- Location: Amazonas
- Nearest city: Tefé, Amazonas
- Coordinates: 2°24′11″S 64°26′49″W﻿ / ﻿2.403°S 64.447°W
- Area: 2,350,000 hectares (5,800,000 acres)
- Designation: Sustainable development reserve
- Created: 4 August 1998

= Amanã Sustainable Development Reserve =

Amanã Sustainable Development Reserve (Reserva de Desenvolvimento Sustentável Amanã) is a sustainable development reserve in the state of Amazonas, Brazil.

==Location==

The Amanã Sustainable Development Reserve (RDS) covers 2,350,000 ha in the north-central part of Amazonas.
It covers parts of the municipalities of Maraã, Codajás, Barcelos and Coari.
It partly overlaps with the Jaú National Park to its east.
To the north the RDS adjoins the Rio Unini Extractive Reserve.
To the west it is bounded by the Japurá River and the Mamirauá Sustainable Development Reserve on the other side of the river.

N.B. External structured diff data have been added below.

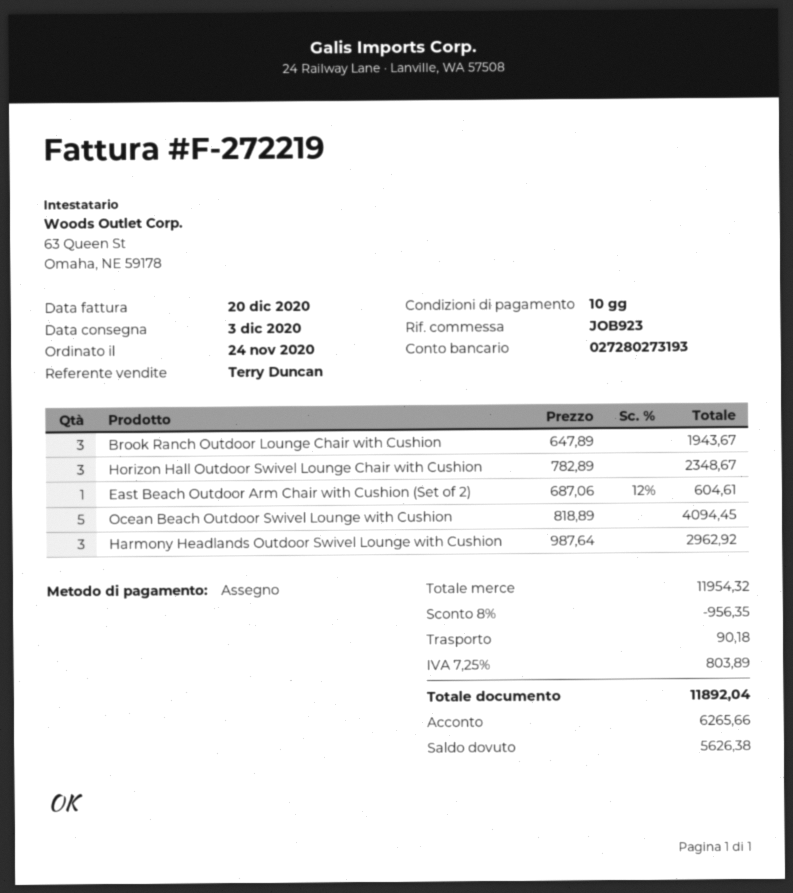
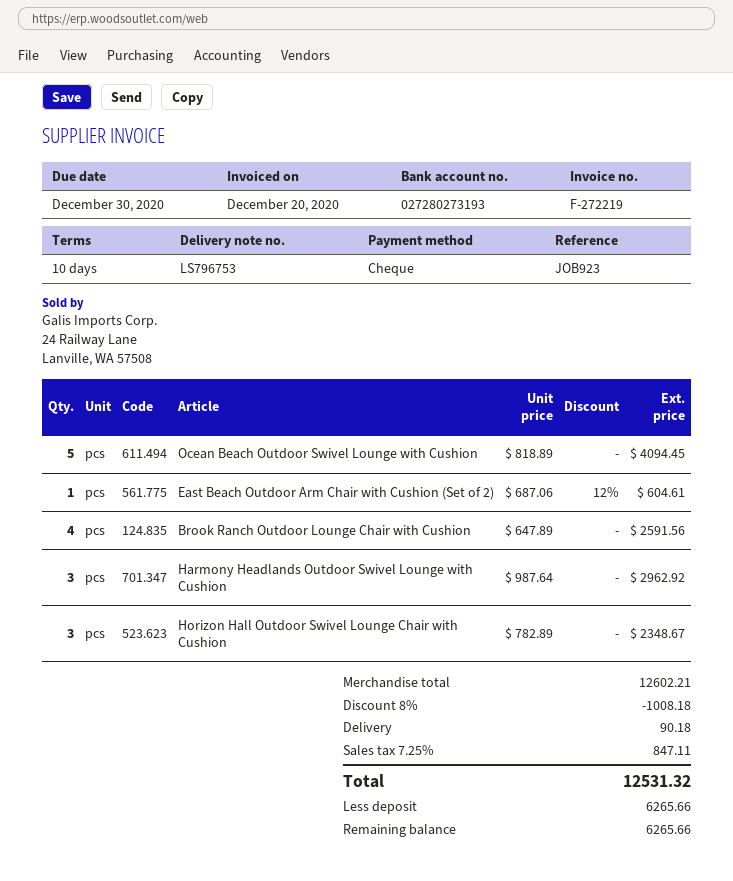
Brook Ranch Outdoor Lounge Chair with Cushion: 3 x 647.89 = 1943.67 -> 4 x 647.89 = 2591.56
subtotal: 11954.32 -> 12602.21
discount: 8% = 956.35 -> 8% = 1008.18
tax: 7.25% = 803.89 -> 7.25% = 847.11
total: 11892.04 -> 12531.32
balance: 5626.38 -> 6265.66

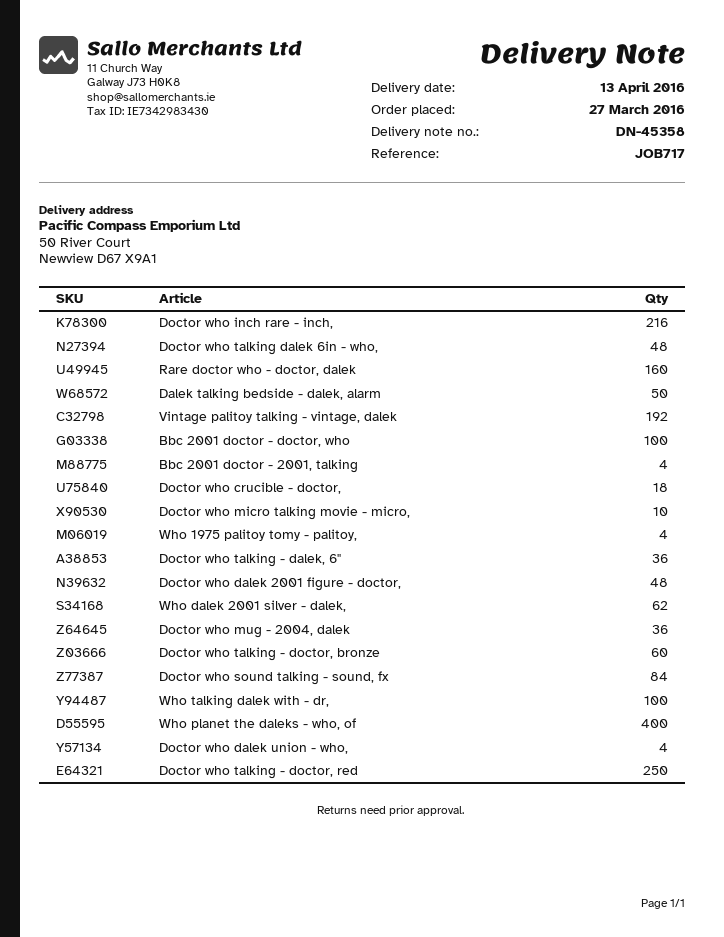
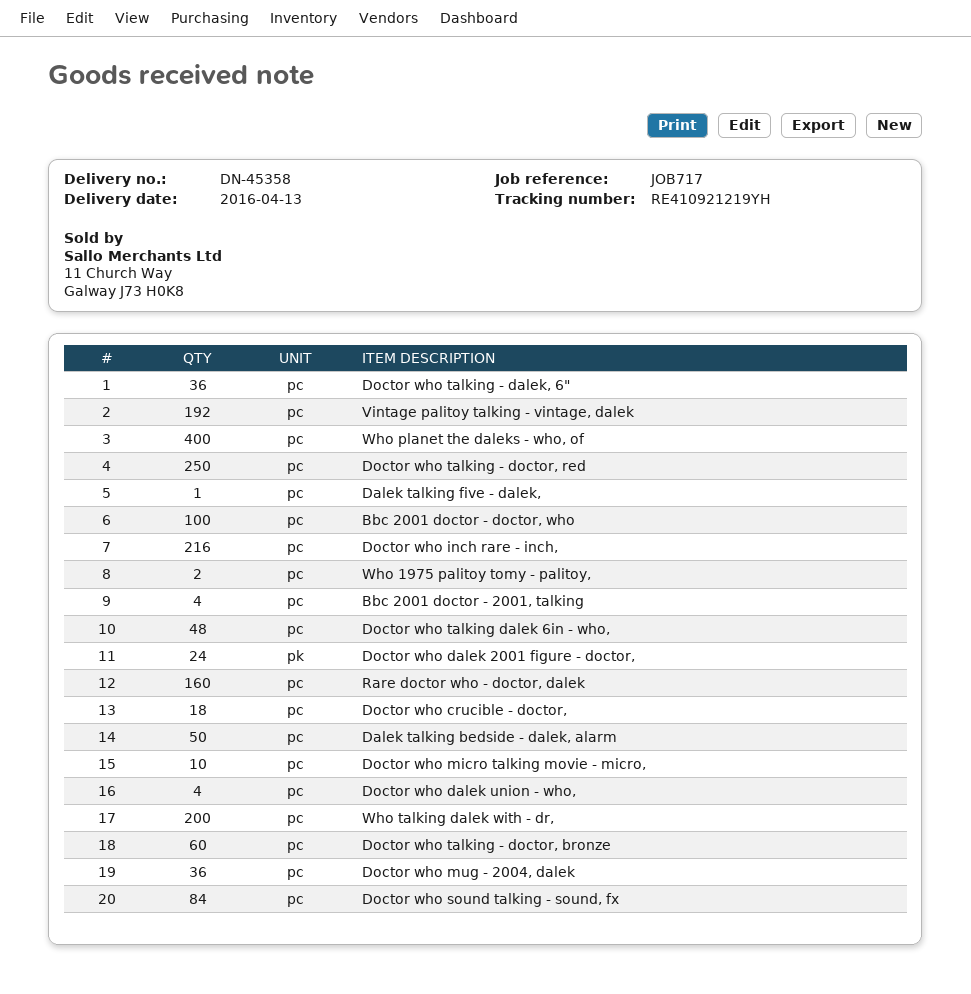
Who 1975 palitoy tomy - palitoy,: 4 -> 2
Doctor who dalek 2001 figure - doctor,: 48 -> 24
Who dalek 2001 silver - dalek,: 62 -> none
Who talking dalek with - dr,: 100 -> 200
Dalek talking five - dalek,: none -> 1

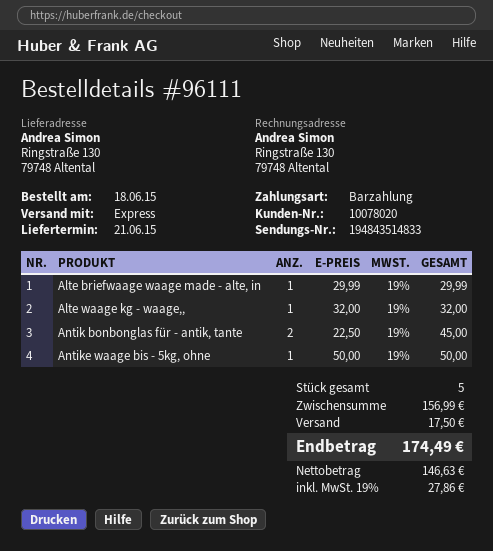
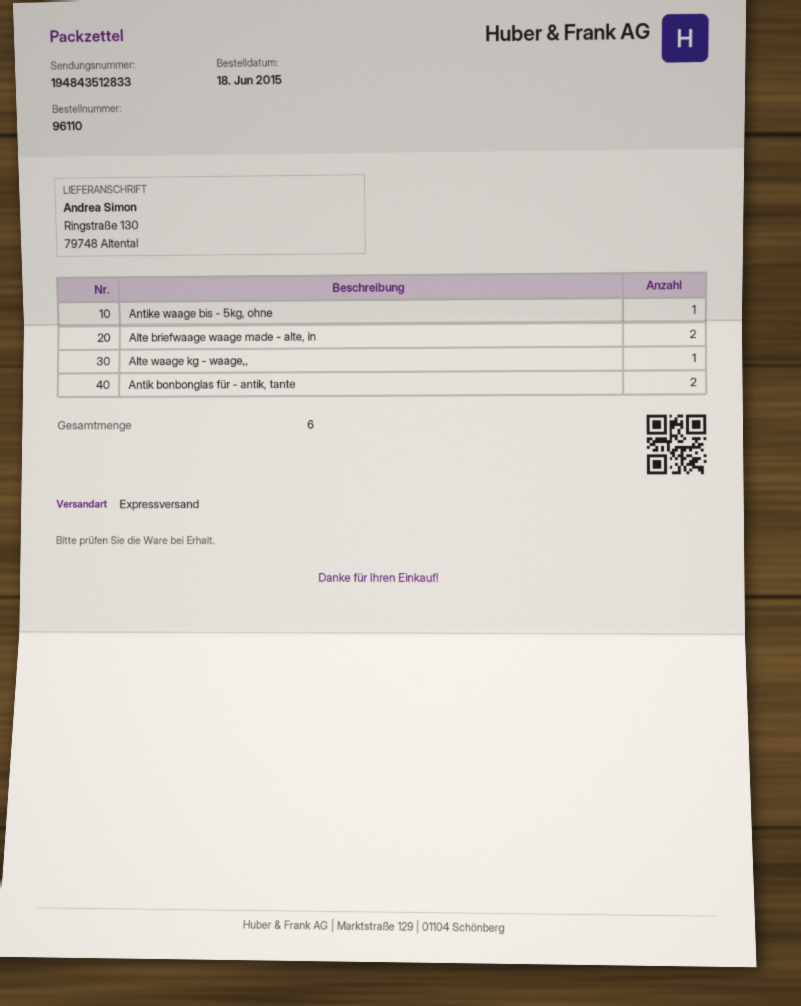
order number: 96111 -> 96110
tracking number: 194843514833 -> 194843512833
Alte briefwaage waage made - alte, in: 1 -> 2
total quantity: 5 -> 6

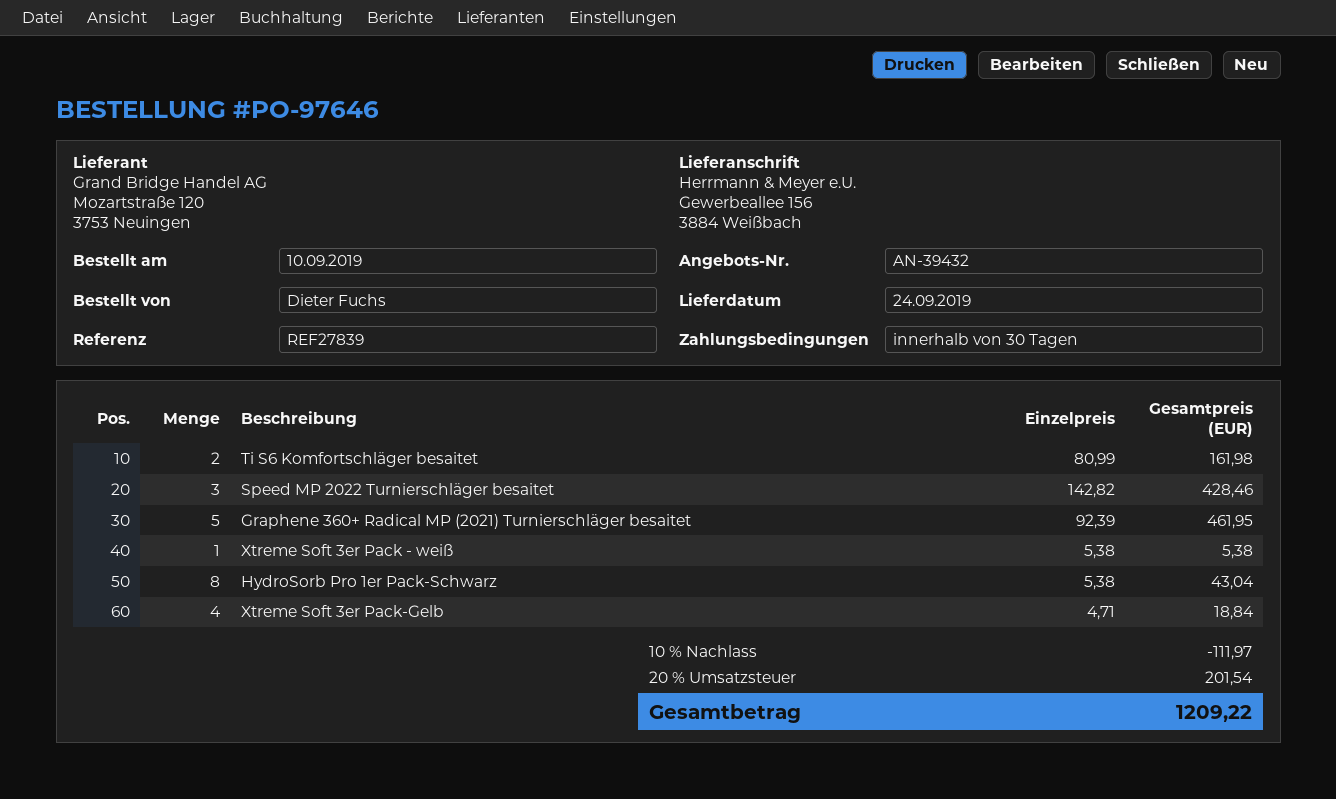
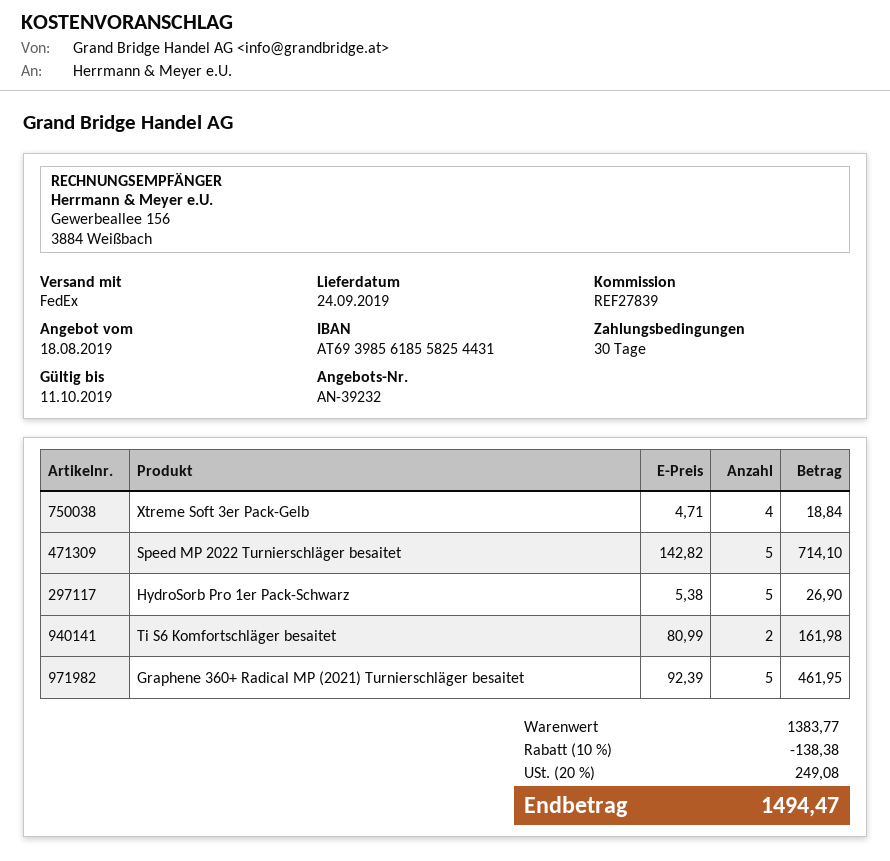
quote number: AN-39432 -> AN-39232
Speed MP 2022 Turnierschläger besaitet: 3 x 142.82 = 428.46 -> 5 x 142.82 = 714.10
Xtreme Soft 3er Pack - weiß: 1 x 5.38 = 5.38 -> none
HydroSorb Pro 1er Pack-Schwarz: 8 x 5.38 = 43.04 -> 5 x 5.38 = 26.90
discount: 10% = 111.97 -> 10% = 138.38
tax: 20% = 201.54 -> 20% = 249.08
total: 1209.22 -> 1494.47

The reserve is in the area of the middle course of the Solimões River, near the point where it is joined by the Japurá River, and is about 650 km west of Manaus.
It contains Amanã Lake, 45 by 3 km, the largest lake in the Amazon region.
The reserve connects the 1124000 ha Mamirauá Sustainable Development Reserve to its south west with the 2378410 ha Jaú National Park.
The three form one of the largest contiguous areas of protected forest in the world.

==History==

The Amanã Sustainable Development Reserve was created by decree 19.021 of 4 August 1998, and is administered by the Mamirauá Institute of Sustainable Development (Instituto de Desenvolvimento Sustentável Mamirauá).
The conservation unit is supported by the Amazon Region Protected Areas Program.
Jaú National Park was inscribed by UNESCO as a World Heritage Site in 2000.
It became part of the Central Amazon Ecological Corridor, established in 2002.
In 2003 the property was expanded by the addition of the Anavilhanas National Park, Amanã Sustainable Development Reserve and Mamirauá Sustainable Development Reserve to form the Central Amazon Conservation Complex, a larger World Heritage Site.
The park became part of the Lower Rio Negro Mosaic, created in 2010.

==Environment==

Vegetation is mostly tall terra firma forest with areas of white water várzea and black water igapó flooded forest, and small areas of white sand forest or campinarana.
The reserve experiences seasonal flooding around the perimeter of the Amanã lake, but the flooded forest area is small compared to the areas of terra firma.
In the lake region the change in water level is 9 to 10 m.

The reserve is home to various rare or endangered species including the golden-backed uakari (Cacajao melanocephalus), Amazonian manatee (Trichechus inunguis), Amazon river dolphin (Inia geoffrensis), bush dog (Speothos venaticus), short-eared dog (Atelocynus microtis), harpy eagle (Harpia harpyja) and the Arapaima fish.
During the dry season the lake is home to relatively large populations of manatee.
During the wet season the manatee migrate to várzea regions, mainly to Mamirauá.
The undulated tinamou (Crypturellus undulatus)) follows the same pattern of migration.

Primates found in the reserve include the mottle-faced tamarin (Saguinus inustus), squirrel monkey (Saimiri sciureus), tufted capuchin (Sapajus apella), white-fronted capuchin (Cebus albifrons), collared titi (Callicebus torquatus), Venezuelan red howler (Alouatta seniculus), golden-backed uakari (Cacajao melanocephalus) and Spix's night monkey (Aotus vociferans).

==People==

The reserve was formed after the successful implementation of the Mamirauá Sustainable Development Reserve, and was fully supported by the local people.
They already recognized the importance of preserving the vegetation and animals that they depend upon for their livelihood.
As of 2011 the reserve had a human population of 3,860 people in 648 households living in 80 locations in the reserve and six locations around the reserve.
The people manage the reserve and engage in agriculture, hunting, fishing and logging.